> [WORK REQUIRED]: The records below must be written out exactly, with every picture left behind.
====== SUPPLIED DATA ======
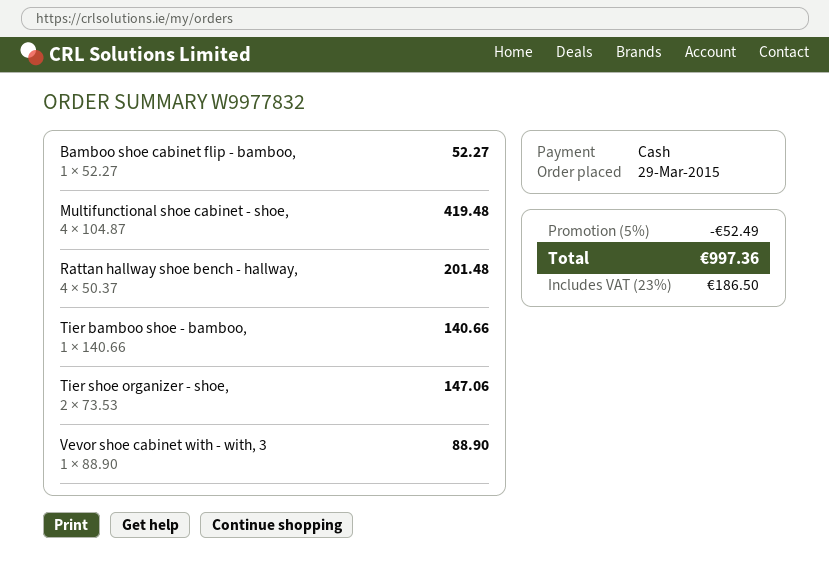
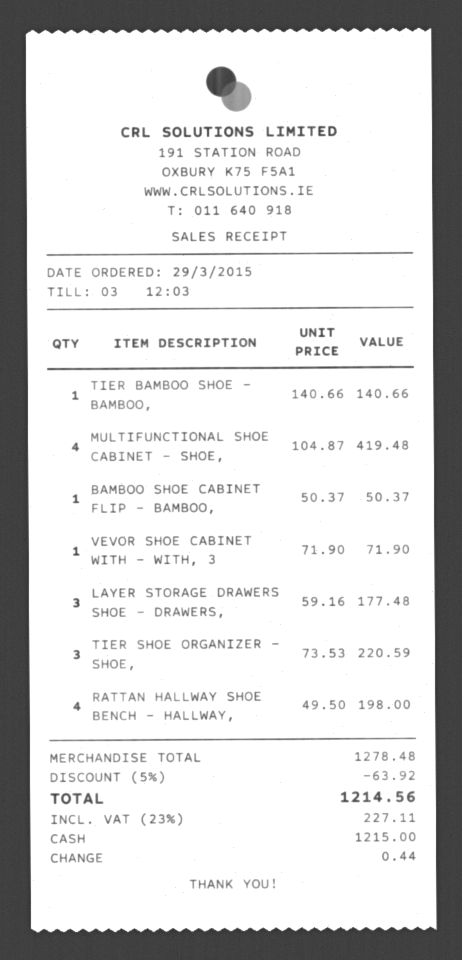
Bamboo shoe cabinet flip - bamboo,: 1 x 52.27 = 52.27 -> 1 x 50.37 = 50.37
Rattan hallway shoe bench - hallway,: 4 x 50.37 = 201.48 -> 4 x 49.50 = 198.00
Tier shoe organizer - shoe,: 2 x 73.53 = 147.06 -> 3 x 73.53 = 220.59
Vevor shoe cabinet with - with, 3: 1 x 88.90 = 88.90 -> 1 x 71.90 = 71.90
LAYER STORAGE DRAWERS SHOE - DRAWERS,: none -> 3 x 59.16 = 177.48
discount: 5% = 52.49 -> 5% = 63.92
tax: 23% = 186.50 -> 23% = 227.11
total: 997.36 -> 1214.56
======
> [SOLUTION TO THIS PROBLEM]:
Bamboo shoe cabinet flip - bamboo,: 1 x 52.27 = 52.27 -> 1 x 50.37 = 50.37
Rattan hallway shoe bench - hallway,: 4 x 50.37 = 201.48 -> 4 x 49.50 = 198.00
Tier shoe organizer - shoe,: 2 x 73.53 = 147.06 -> 3 x 73.53 = 220.59
Vevor shoe cabinet with - with, 3: 1 x 88.90 = 88.90 -> 1 x 71.90 = 71.90
LAYER STORAGE DRAWERS SHOE - DRAWERS,: none -> 3 x 59.16 = 177.48
discount: 5% = 52.49 -> 5% = 63.92
tax: 23% = 186.50 -> 23% = 227.11
total: 997.36 -> 1214.56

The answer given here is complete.